I would strongly encourage research students, scientists and science writers to read Noah Gray’s excellent piece at the Huffington Post science section. Titled Abstract Science, it takes apart the key elements of good scientific abstracts.
Those that write science for general readers, including on blogs, should read it too. In breaking down his example abstract Gray, is a senior editor at Nature, has also offered advice that might serve as a check-list to ensure they address each of elements their readers need.
Readers are best to read his article, my condensed presentation here is limiting and you’d miss his writing and tips. He notes five key elements, presenting the value of each along with advice (the explanations here are paraphrased from his article):
- Context – the background or history of a field establishes a framework to conceptualize the purpose of a study
- Question or Purpose – make explicit the objectives (ultimate objectives may need to be inferred)

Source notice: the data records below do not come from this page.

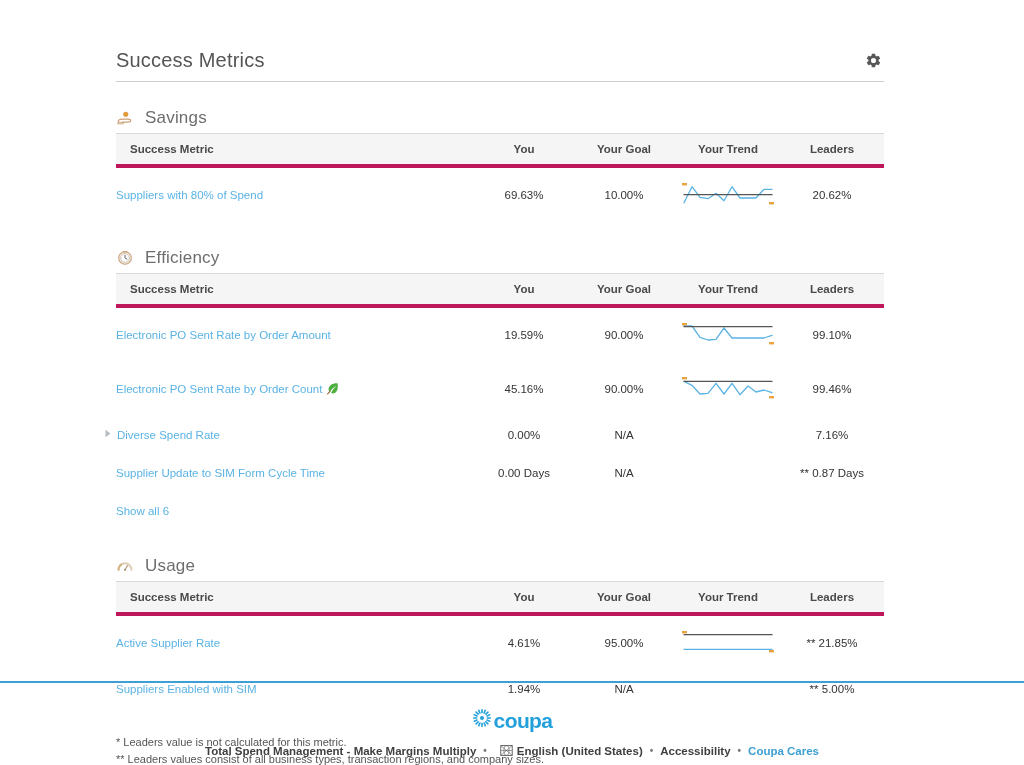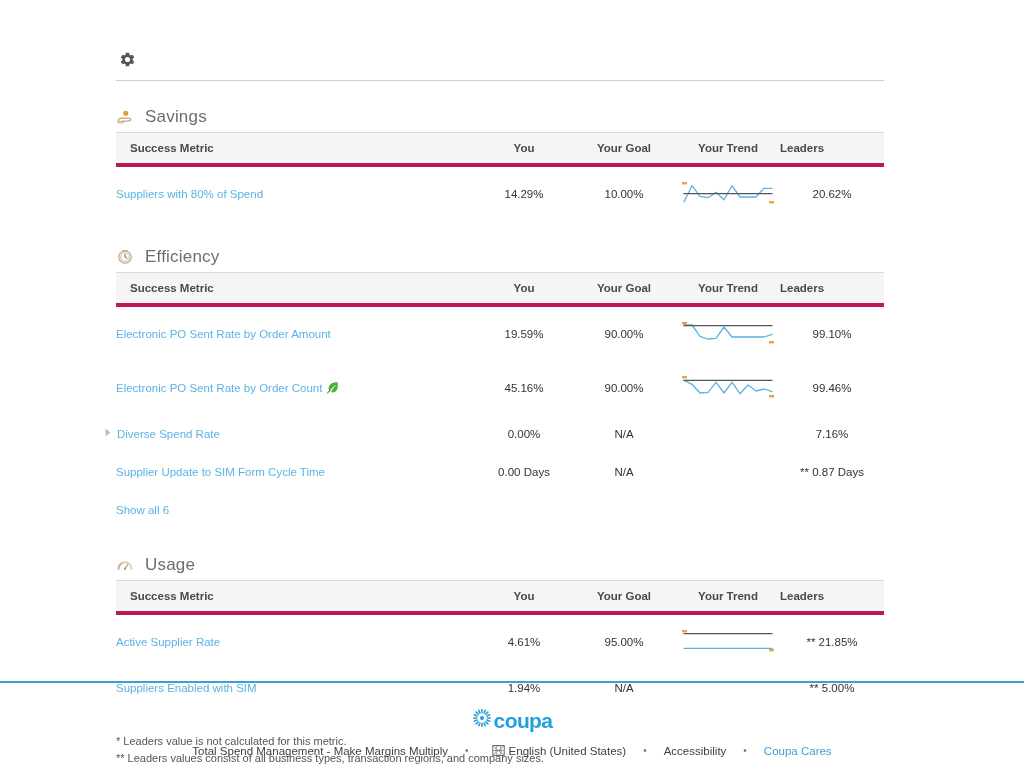"Success Metrics" div.page-title { html: none -> <div>Success Metrics</div> }
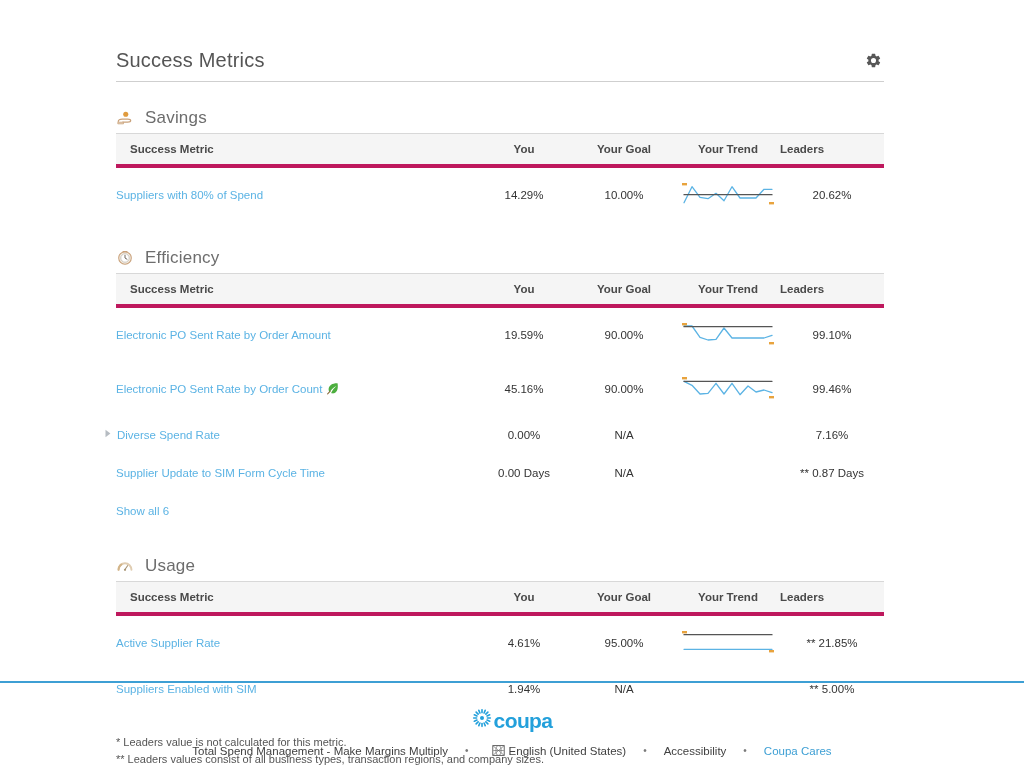"Leaders" th.col-leaders { text-align: left -> center }
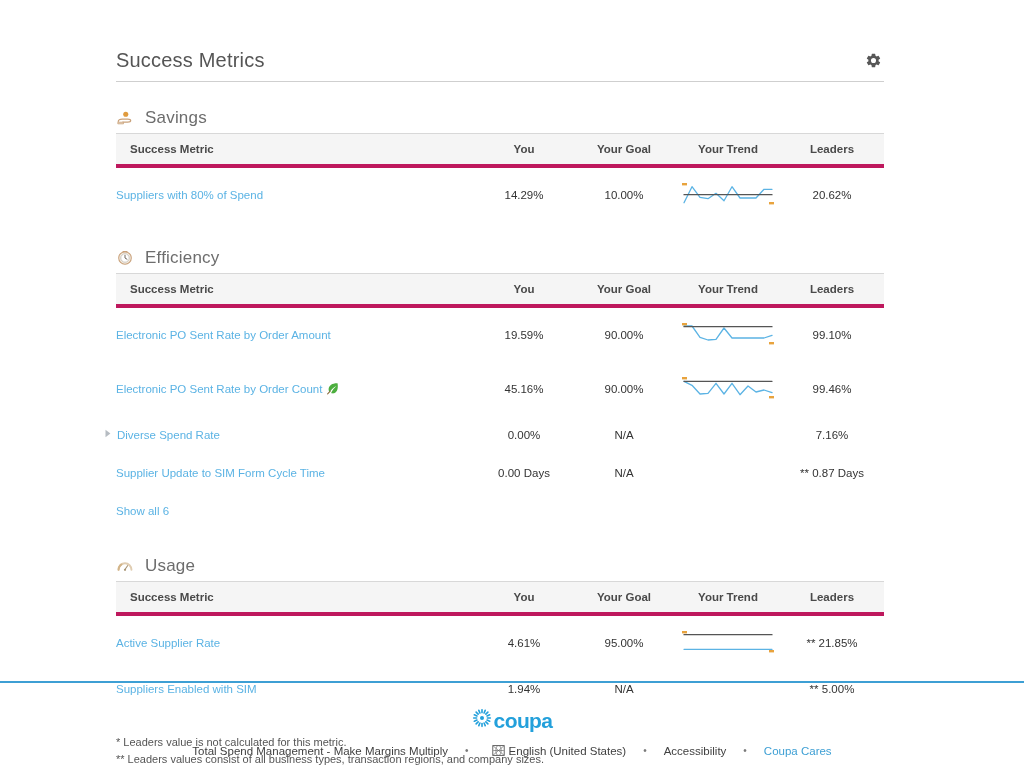"14.29%" td.c-you { text: 14.29% -> 69.63% }
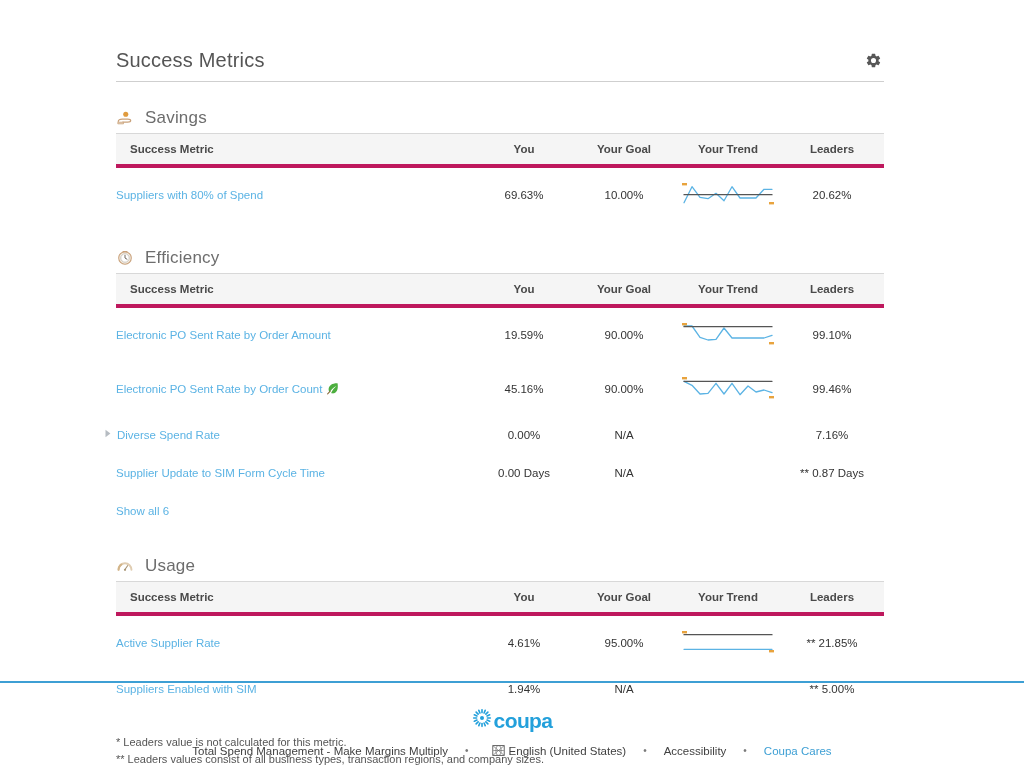"Total Spend Management - Make" .footer-links { font-weight: none -> bold; gap: 17px -> 7px }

- Methodology – writers addressing general audiences will usually obtain this from the body of the paper
- Results – the ‘factual’ results, the data observed
- Interpretation – what was inferred from the data observed
- Conclusions – these might include pointers at future research or speculation (which should be clearly identified as such)
One additional element in presenting science to a general audience is interpretation of domain-specific phrases, casting these into more widely-understood phrasing whilst avoiding words that confuse general readers. Andrew Revkin, writing at the New York Times Opinion Pages, raised this issue using as his example “here we show”,
I think that [NASA climate scientist and Real Climate blogger, Gavin Schmidt’s] conclusion misses the reality that, particularly in the world of online communication of science, abstracts are not merely for colleagues who know the shorthand, but have different audiences who’ll have different ways of interpreting phrases such as “here we show.”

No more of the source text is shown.